* Exercise directions *
What you should give back is a precise copy of the lines below from the one containing "5. System security audit has been passed" through the one containing "- A clone of", with no pictures.

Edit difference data
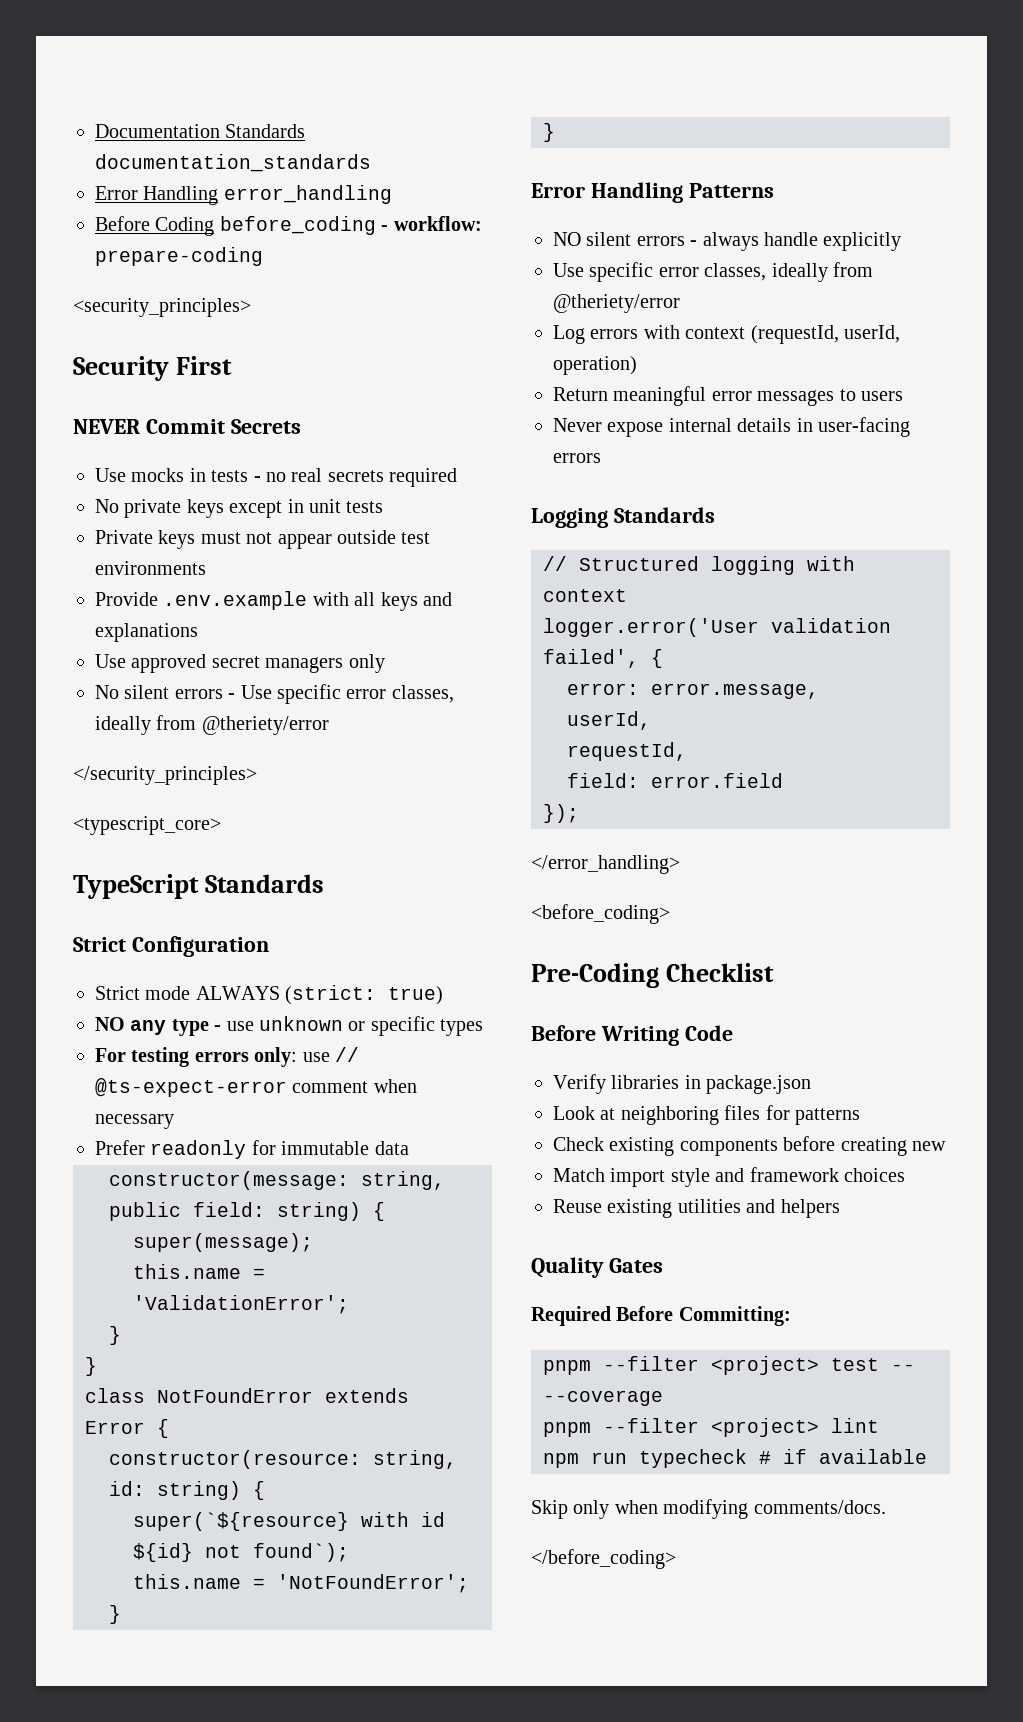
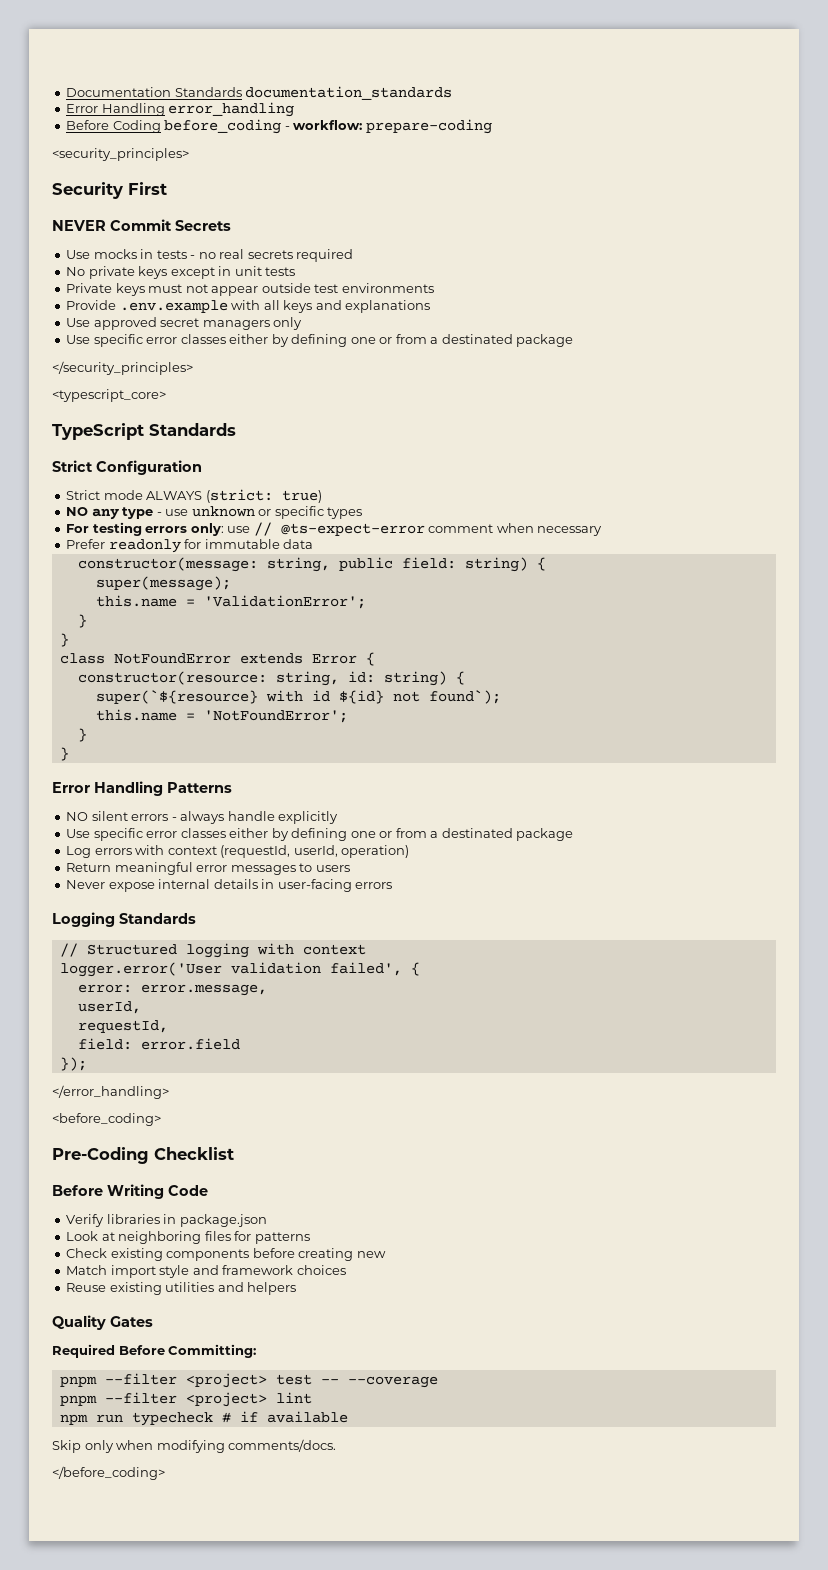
  Use approved secret managers only
- No silent errors - Use specific error classes, ideally from @theriety/error
+ Use specific error classes either by defining one or from a destinated package
  NO silent errors - always handle explicitly
- Use specific error classes, ideally from @theriety/error
+ Use specific error classes either by defining one or from a destinated package

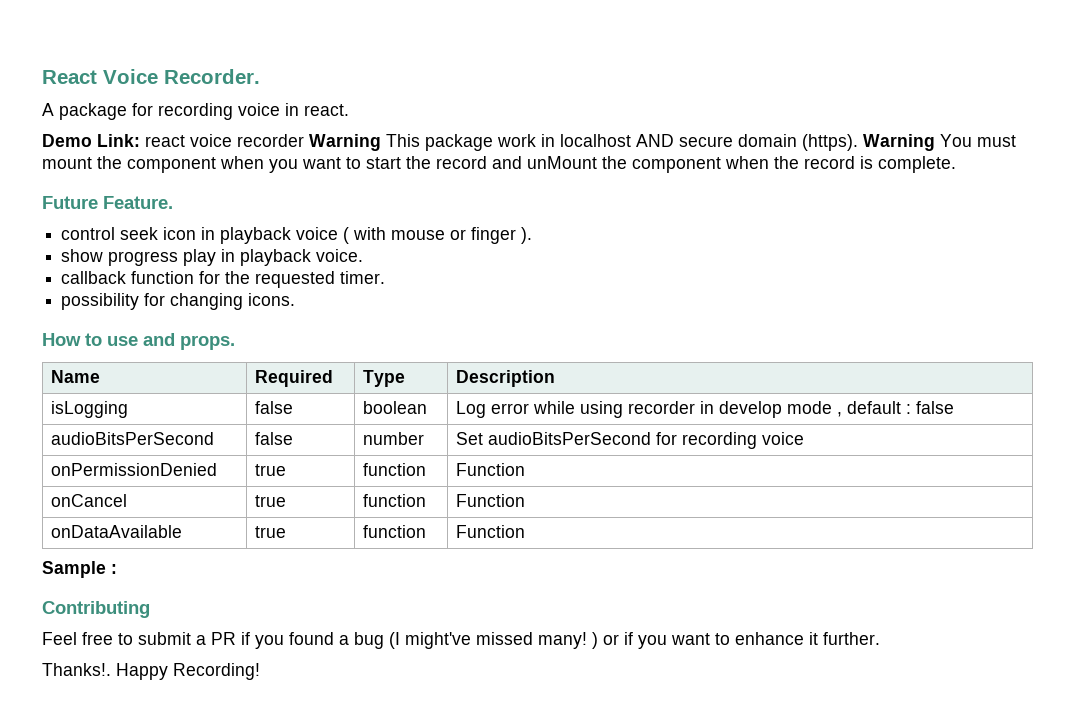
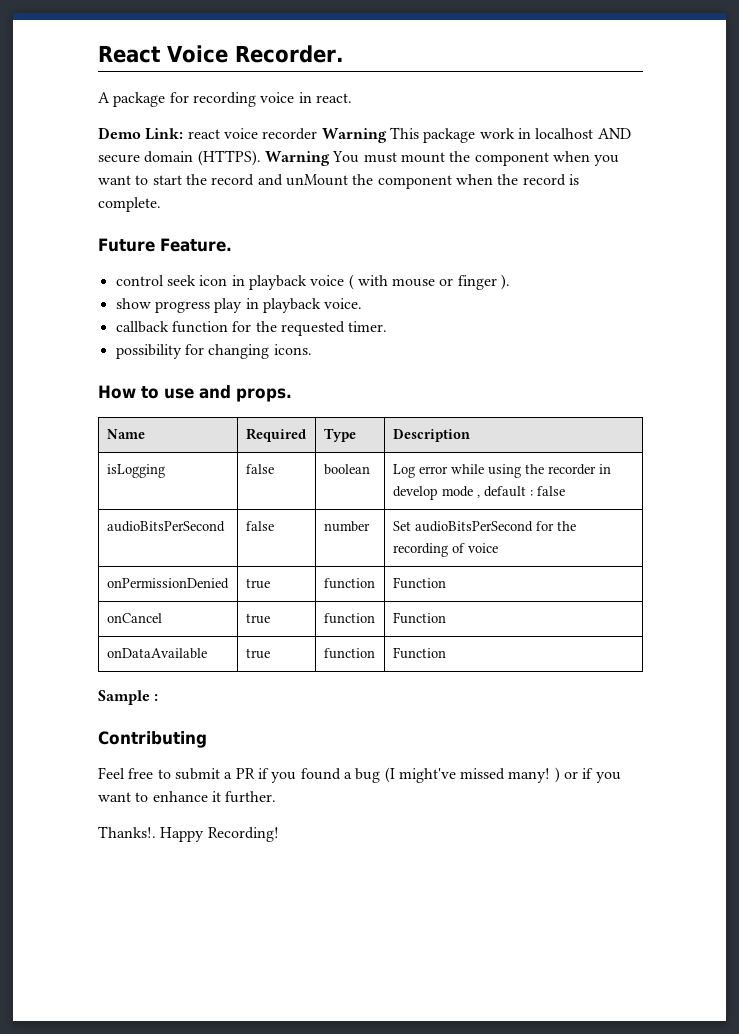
- Demo Link: react voice recorder Warning This package work in localhost AND secure domain (https).
+ Demo Link: react voice recorder Warning This package work in localhost AND secure domain (HTTPS).
- isLogging | false | boolean | Log error while using recorder in develop mode , default : false
+ isLogging | false | boolean | Log error while using the recorder in develop mode , default : false
- audioBitsPerSecond | false | number | Set audioBitsPerSecond for recording voice
+ audioBitsPerSecond | false | number | Set audioBitsPerSecond for the recording of voice

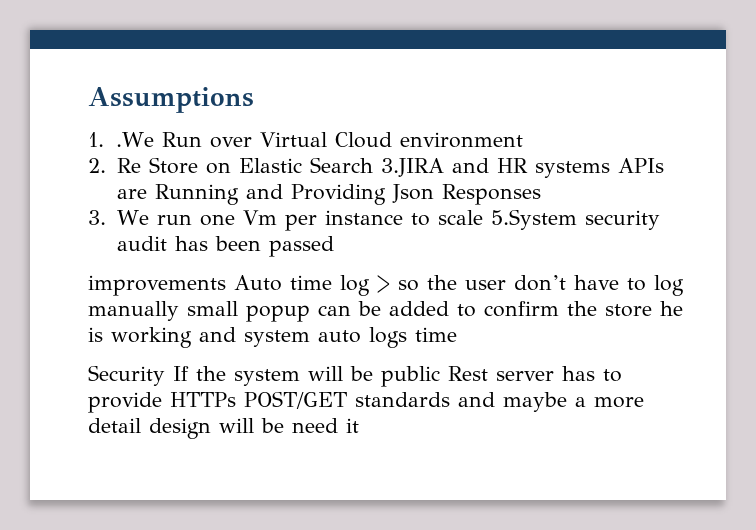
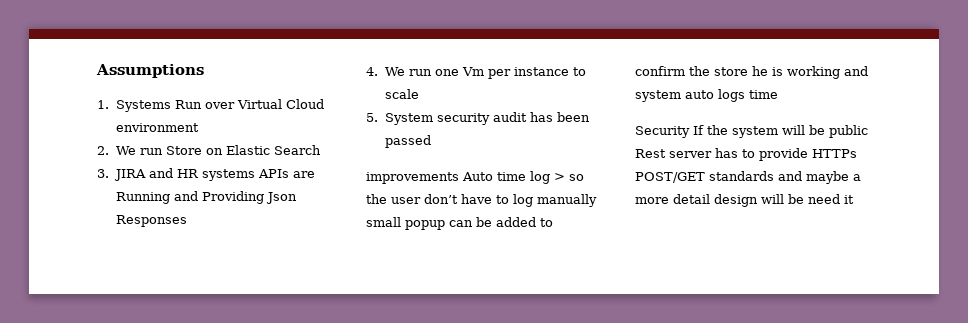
- 1. .We Run over Virtual Cloud environment
+ 1. Systems Run over Virtual Cloud environment
- 2. Re Store on Elastic Search 3.JIRA and HR systems APIs are Running and Providing Json Responses
+ 2. We run Store on Elastic Search
+ 3. JIRA and HR systems APIs are Running and Providing Json Responses
- 3. We run one Vm per instance to scale 5.System security audit has been passed
+ 4. We run one Vm per instance to scale
+ 5. System security audit has been passed

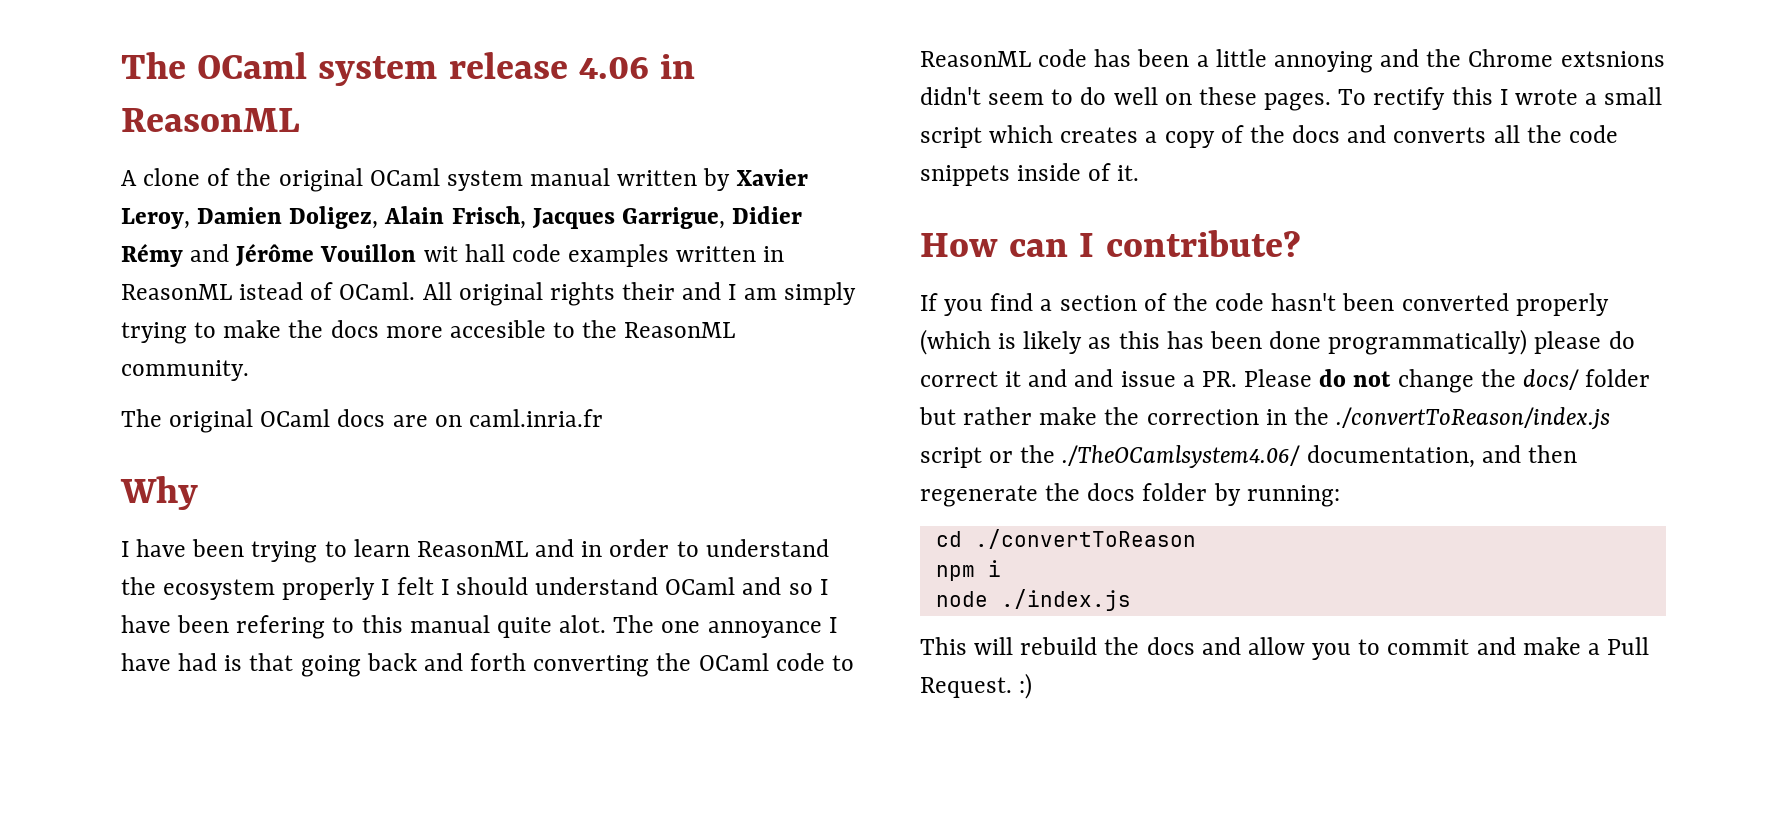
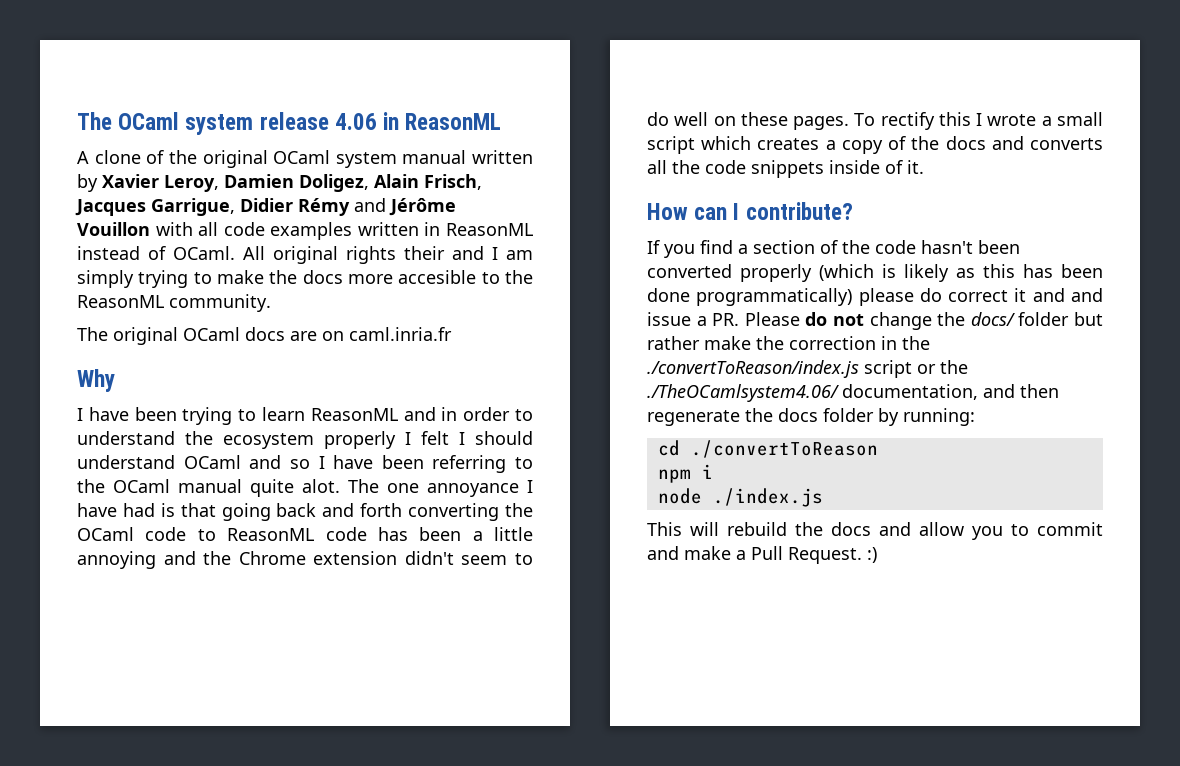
- A clone of the original OCaml system manual written by Xavier Leroy, Damien Doligez, Alain Frisch, Jacques Garrigue, Didier Rémy and Jérôme Vouillon wit hall code examples written in ReasonML istead of OCaml.
+ A clone of the original OCaml system manual written by Xavier Leroy, Damien Doligez, Alain Frisch, Jacques Garrigue, Didier Rémy and Jérôme Vouillon with all code examples written in ReasonML instead of OCaml.
- I have been trying to learn ReasonML and in order to understand the ecosystem properly I felt I should understand OCaml and so I have been refering to this manual quite alot.
+ I have been trying to learn ReasonML and in order to understand the ecosystem properly I felt I should understand OCaml and so I have been referring to the OCaml manual quite alot.
- The one annoyance I have had is that going back and forth converting the OCaml code to ReasonML code has been a little annoying and the Chrome extsnions didn't seem to do well on these pages.
+ The one annoyance I have had is that going back and forth converting the OCaml code to ReasonML code has been a little annoying and the Chrome extension didn't seem to do well on these pages.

* Result of the exercise *
+ 5. System security audit has been passed

- A clone of the original OCaml system manual written by Xavier Leroy, Damien Doligez, Alain Frisch, Jacques Garrigue, Didier Rémy and Jérôme Vouillon wit hall code examples written in ReasonML istead of OCaml.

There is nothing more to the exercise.